1. Get a digital watch, wear it on your right wrist (some attach them to the mast). Get the stopwatch running when the horn goes. When the next horn goes, see how many seconds late you were pressing the button and start that may seconds earlier.

2. Don't be a shrinking violet, make sure you are up on the line when the gun goes. Even if to begin with you are away from the throng, found generally by the boat, and in some clear air further down the line. You may even get a lucky shift that favours your end of the line. What's certain is that if you start behind the line, you are handing a head start to your competitors and will start the race in bad wind.

3. Sail up and down the line before the start. The tack on which you are closer hauled will send you towards the better end of the line. Sail to that end then start on the other tack. Most of the time you will be on starboard but occasionally you will identify that a port start is favourable. Some people will never consider going off on port - known as "Port Flyer", so you'll get an instant advantage over them.

4. Make sure you pump off the line, it might pull you ahead of your competitors and will dump bad wind on those behind you. If possible start pumping before the gun to get some momentum and hit the line moving when the gun goes.

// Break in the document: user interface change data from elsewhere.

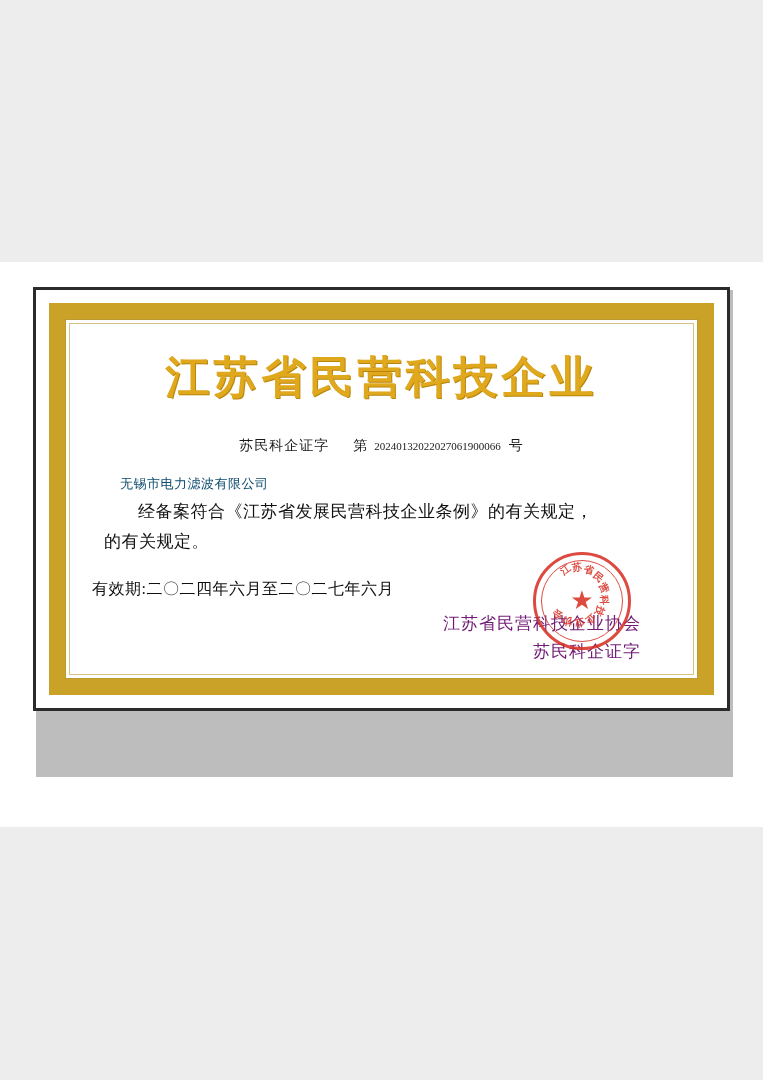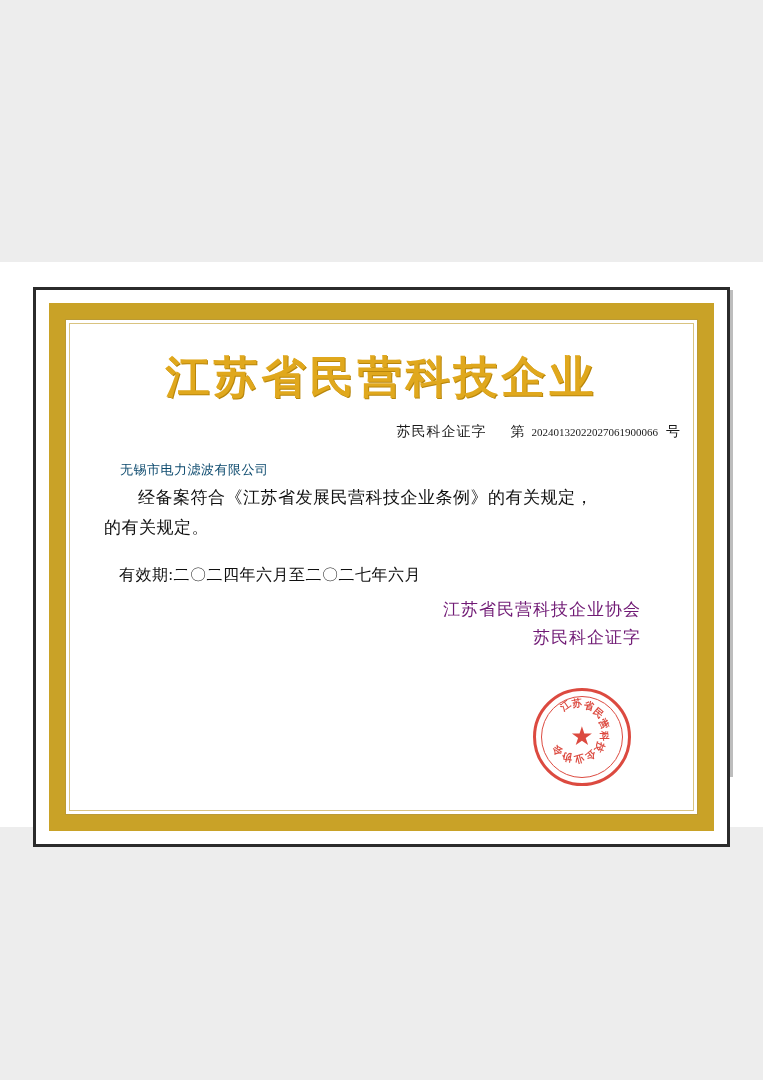"江苏省民营科技企业" .cert-outer { height: 560px -> 424px }
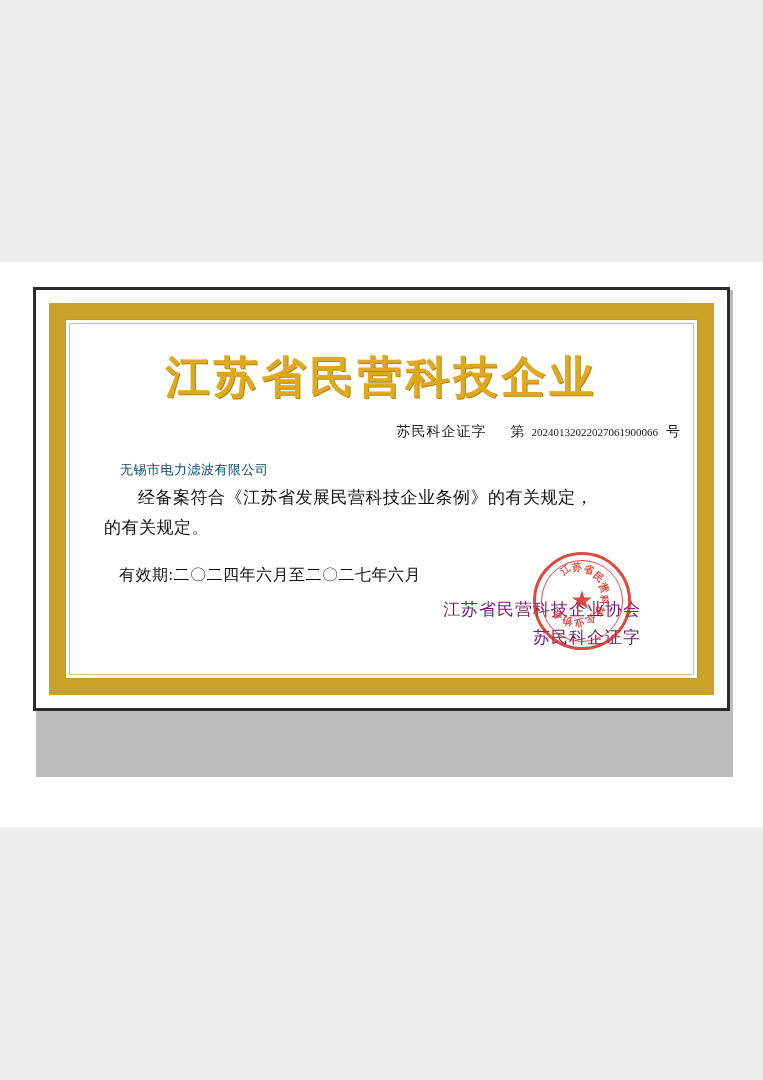"苏民科企证字 第 20240132022027061900066 号" .cert-no-row { margin-top: 16px -> 30px; text-align: right -> center }
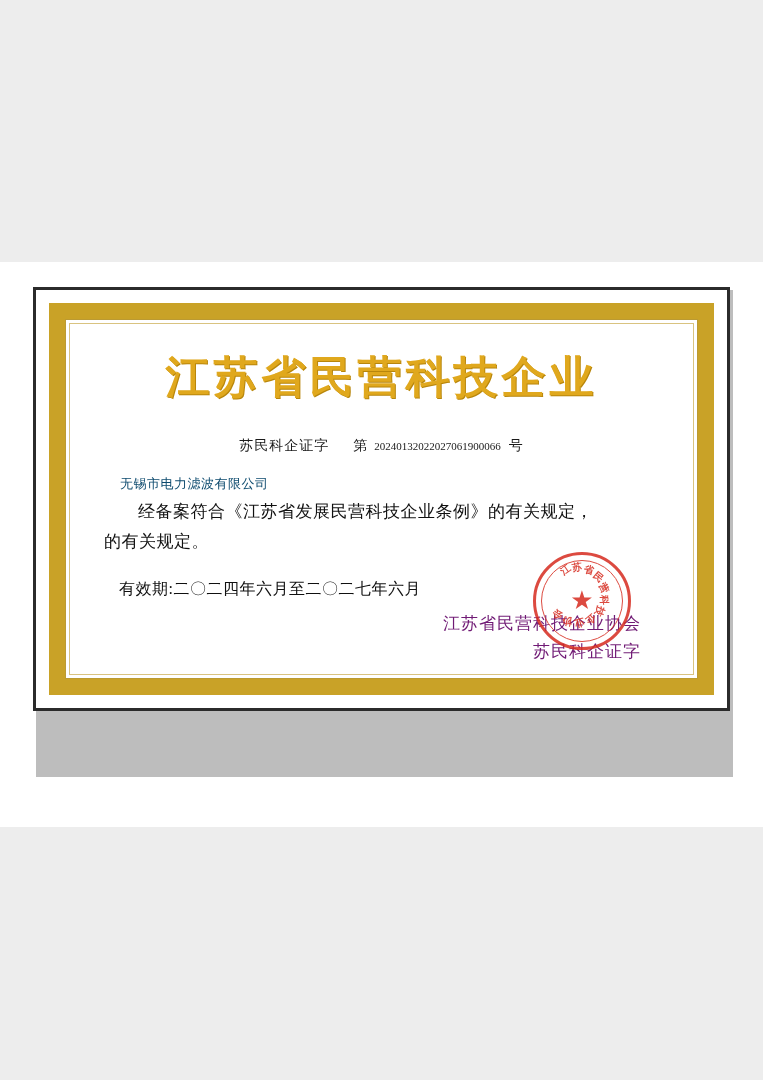"有效期:二〇二四年六月至二〇二七年六月" .valid { margin-left: 37px -> 10px }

5. On longer lines be aware of "line bow". Essentially near the ends of the line sailors will start on or near the start line but near the middle of the line, where there are fewer points of reference, people tend to start behind the actual line. This means you are behind by possibly tens of meters straight from the get go. Combat this by taking a transit. i.e. from the pin end of the line, line up the pin buoy and the start boat and look for a feature on the land e.g. a tall tree, a distinctive beach hut. Then if you start near the middle of the line - line up the boat and the feature and you know that you are on the line, not lagging behind.

6. Check that your sail is trimmed correctly - a bit more tension on you adjustable outhaul to make a more cutting angle for the sail to slice through the wind.

7. Keep an eye any currents pushing you over or behind the line.